Be aware in the present—try setting a timer to remind yourself to stop during the day to appreciate something in the moment.
Anticipate the future—look forward to something you enjoy, like the take-out meal you’re ordering from a local restaurant that evening.
Engage in Things You Can Control
It’s true: action is often the best antidote to anxiety. To start, shift your focus away from the things you can’t control, and act on the things you can. Through our daily habits, we can nurture healthy areas where we have control—our bodies (by exercising, getting enough sleep, and eating well); our minds (by meditating, engaging in creative activities, and laughing); and our spirits (through social connections, faith, and time in nature). What are some practical steps you and your clients can take? If the nightly news is elevating your stress, turn it off for a few days. If a client is worried about food shortages, perhaps they could plant a small garden.

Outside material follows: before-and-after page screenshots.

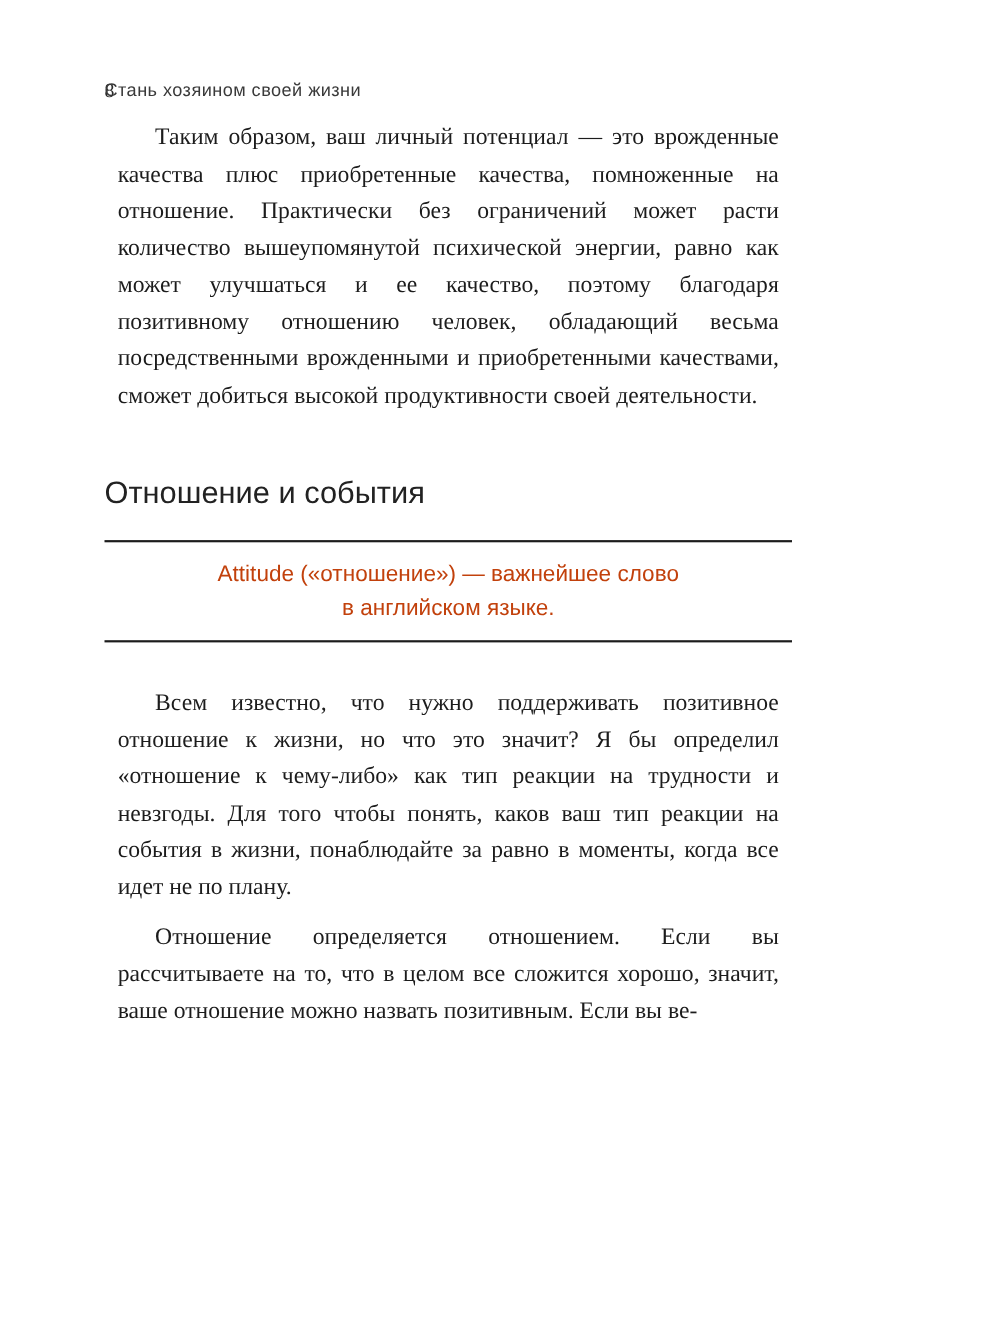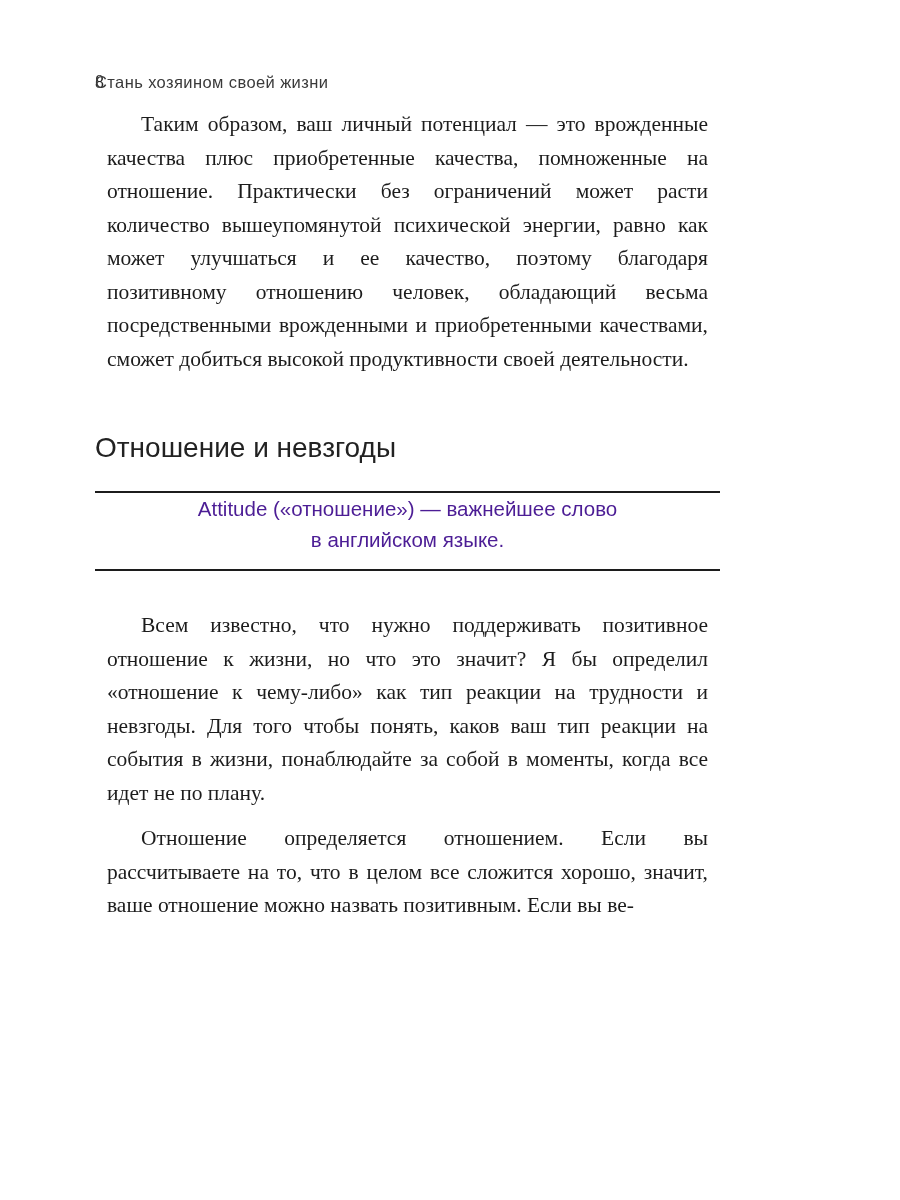--- a/index.html
+++ b/index.html
@@ -67,50 +67,50 @@
     font-weight: 400;
     font-size: 28px;
     line-height: 32px;
     color: #222222;
   }
   .pull-quote {
     margin-top: 27px;
     margin-bottom: 38px;
     border-top: 2px solid #1c1c1c;
     border-bottom: 2px solid #1c1c1c;
-    padding: 0 0 14px 0;
+    padding: 13px 0 14px 0;
     text-align: center;
     font-family: "Liberation Sans", "DejaVu Sans", sans-serif;
     font-size: 20.5px;
     line-height: 31px;
-    color: #4c1d95;
+    color: #c2410c;
   }
   .quote-line {
     display: block;
   }
 </style>
 </head>
 <body>
 
 <div class="page">
   <div class="text-column">
 
     <div class="page-header">
       <span class="page-number">8</span>
       <span class="running-title">Стань хозяином своей жизни</span>
     </div>
 
     <p class="body-text indent first-paragraph">Таким образом, ваш личный потенциал — это врожденные качества плюс приобретенные качества, помноженные на отношение. Практически без ограничений может расти количество вышеупомянутой психической энергии, равно как может улучшаться и ее качество, поэтому благодаря позитивному отношению человек, обладающий весьма посредственными врожденными и приобретенными качествами, сможет добиться высокой продуктивности своей деятельности.</p>
 
-    <h2 class="section-heading">Отношение и невзгоды</h2>
+    <h2 class="section-heading">Отношение и события</h2>
 
 
     <div class="pull-quote">
       <span class="quote-line">Attitude («отношение») — важнейшее слово</span>
       <span class="quote-line">в английском языке.</span>
     </div>
 
-    <p class="body-text indent">Всем известно, что нужно поддерживать позитивное отношение к жизни, но что это значит? Я бы определил «отношение к чему-либо» как тип реакции на трудности и невзгоды. Для того чтобы понять, каков ваш тип реакции на события в жизни, понаблюдайте за собой в моменты, когда все идет не по плану.</p>
+    <p class="body-text indent">Всем известно, что нужно поддерживать позитивное отношение к жизни, но что это значит? Я бы определил «отношение к чему-либо» как тип реакции на трудности и невзгоды. Для того чтобы понять, каков ваш тип реакции на события в жизни, понаблюдайте за равно в моменты, когда все идет не по плану.</p>
 
     <p class="body-text indent">Отношение определяется отношением. Если вы рассчитываете на то, что в целом все сложится хорошо, значит, ваше отношение можно назвать позитивным. Если вы ве-</p>
 
   </div>
 </div>
 
 </body></html>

Strengthen Connections Through Intimacy
While the notion of “intimacy” may sound too personal, connecting in a deep and personal way allows us to create meaningful, lasting relationships with clients and each other. The more clients feel they can be their authentic selves with you—even when things are messy—the more likely they’ll be to lean on you and follow your advice. To get real with your clients, try taking conversations just a bit deeper than you normally do or they expect from you. For example, ask something like, “Where do you draw strength and courage from when you find you need it most?” Or, “What, if anything, are you grateful for these days?” And then let them talk while you quietly listen. You may find that even if they’re initially surprised, they’ll be receptive.
Find Meaning in Purpose
The idea that having a purpose influences your well-being isn’t new. German philosopher Friedrich Nietzsche said, “He who has a why can bear almost any how.” Similarly, Viktor Frankl, who was a Holocaust survivor, wrote a phenomenal book called Man’s Search for Meaning where he relates this idea to his experience in concentration camps. Frankl believed that having a purpose (for him, it was helping those in most need by giving them scraps of bread), improved his ability to survive. We usually think of purpose as being something grand or profound. But it doesn’t have to be. We can discover meaning—and help guide clients toward action—by answering the simple question, “What can I do today that could make a difference for someone or something I care about?”
A Marathon, Not a Sprint
The ambiguity and uncertainty of these changing times will continue to put us to the test. And while it may not always feel evident, we can continue to thrive and fuel our success by setting and working toward realistic, attainable goals—both for ourselves and with our clients. If you find yourself stuck, come back to this idea of PERMA. By focusing on these building blocks to create more positive emotions and improve your well-being, it will be much easier to enjoy today and look forward to tomorrow.
This material is for educational purposes only and is not intended to provide specific advice.